Birlikte oyun alanına döndüğümüzde takımdaki bazı kişilerin bana karşı garip bakışlarını görebiliyordum fakat hiç oralı olmadım.
Zaten bunların kim olduğunu tahmin etmek zor olmasa gerek...
İlk tur 6-4 bitmişti ve bizim takım gerideydi. Yeni seçmeler için verilen süre ise dolmak üzereydi.

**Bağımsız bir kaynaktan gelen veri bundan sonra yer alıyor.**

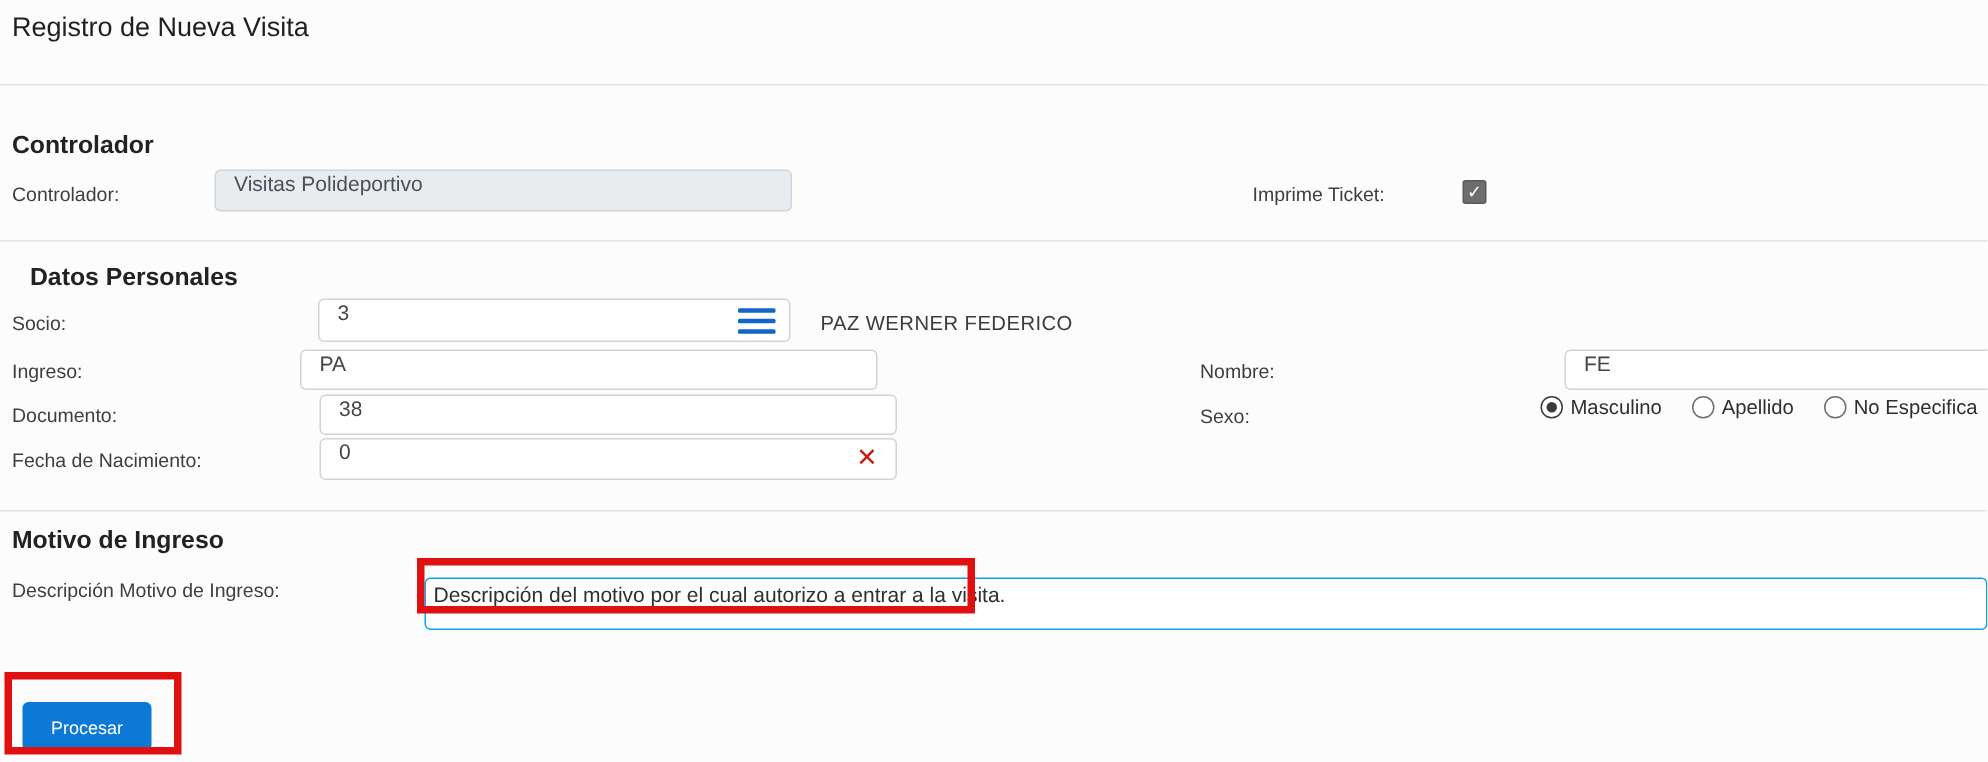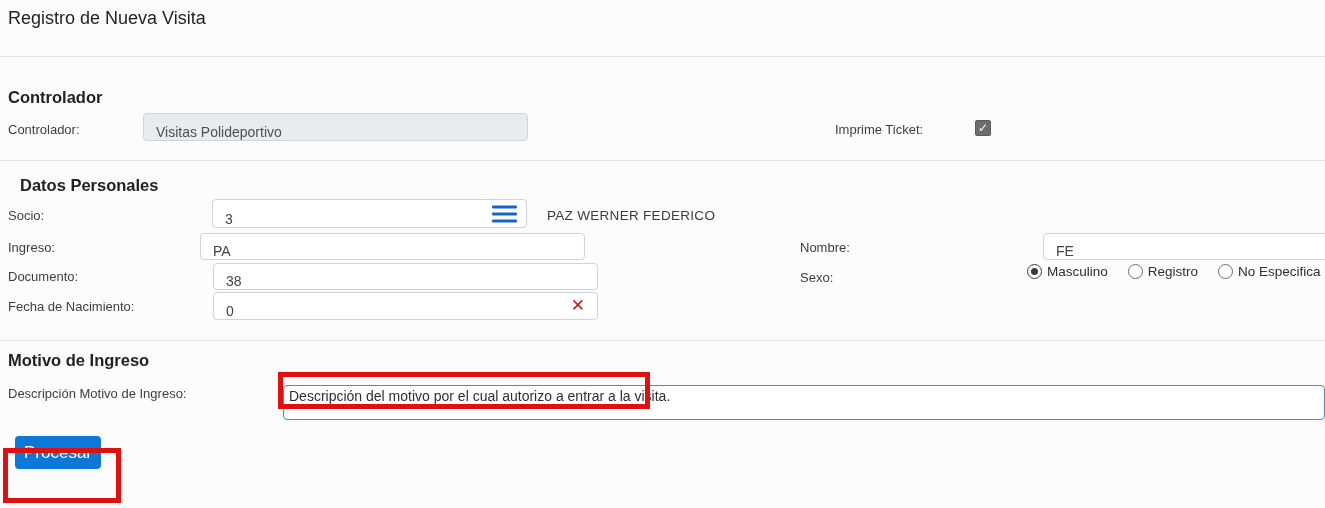"Visitas Polideportivo" .input-box { align-items: flex-end -> flex-start }
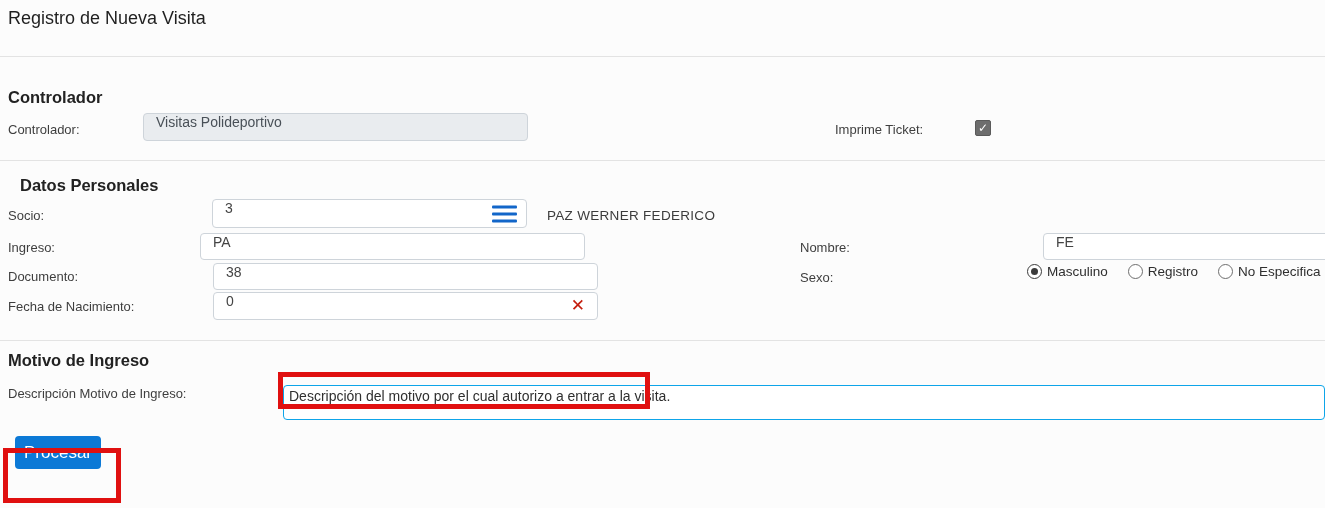"Registro" span.radio-label { text: Registro -> Apellido }
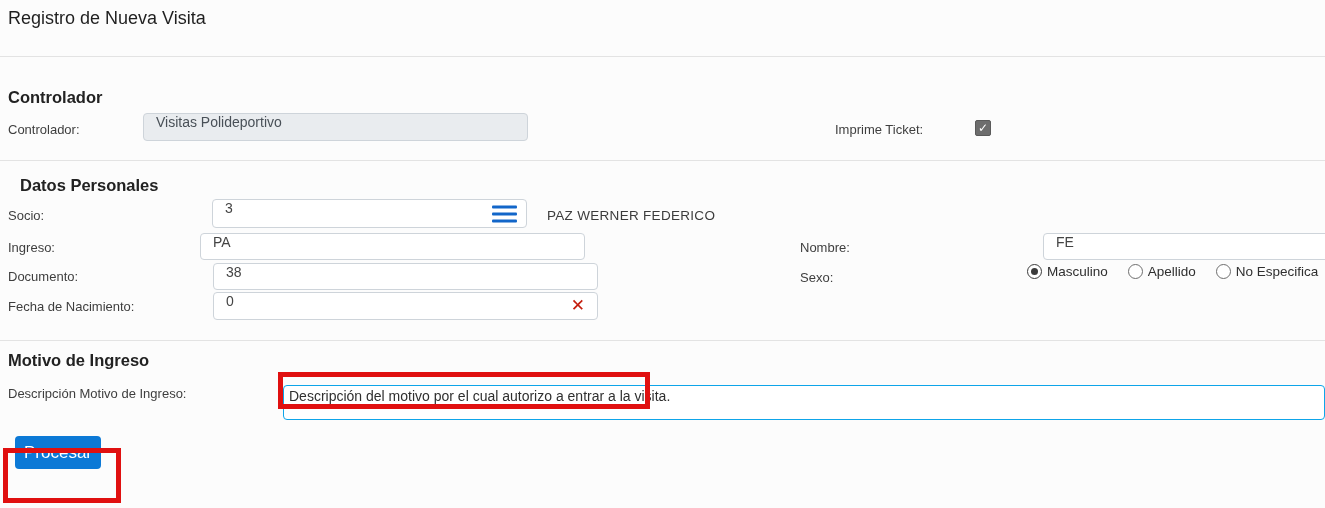"Procesar" #btn-procesar { font-size: 17px -> 12px; top: 436px -> 468px }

"Nisa muhtemelen seni seçecekler parkurda zaten çok iyisin, sen tamamen atışa odaklan."
Kafa salladım. Atış çok zor değildi fakat dikkatli olmak gerekiyordu. İlk turda elimdeki stickleri rastgele salladığım için haliyle isabeti tutturamamıştım, bu sefer buna dikkat edecektim.
…
Oyuna çıktığımda parkuru tüm gücümle tamamladım, atışlarda tüm odağımı kullandığımda ise sayıyı almıştım.
Bana doğru koşan Cemal'le ufak bir dans gösterisinden sonra tüm enerjimle benche koşup elini uzatan herkese çak yaptım.
Ogeday hırsla biraz sert vurduğunda dengemi kaybedip sendeledim.
Tam düşecekken belimden tuttuğunda gülmeye başladım.
Benim güldüğümü görünce şoktan çıkıp o da güldü.
"Ne nazlıymışsın sende be, hafifçe dokundum alt tarafı."
"Ne hafif dokundun oğlum, uçuyordum az daha Allah Allah."
"Allah Allah" imalı sesiyle beni taklit ettiğinde gözlerim kaybolana kadar gülümsedim.
Gözlerini, gülüşümden gözlerime çıkardığı an onu tüm gücümle benchten itip koşarak oradan uzaklaştım.
"Ödeştik." Diye bağırdım sadece.
Oyun öncesi altüst olan moralim şu an gayet yerindeydi hatta bunu duyduğum "demin ağlıyordu şimdi gülmeye başladı, ilgi istiyor." Tarzı cümleler bile bozamazdı.
Ogeday'la konuştuktan sonra kafamdaki kötü düşüncelerin üstünü bir şekilde örtebildim. En azından şimdilik...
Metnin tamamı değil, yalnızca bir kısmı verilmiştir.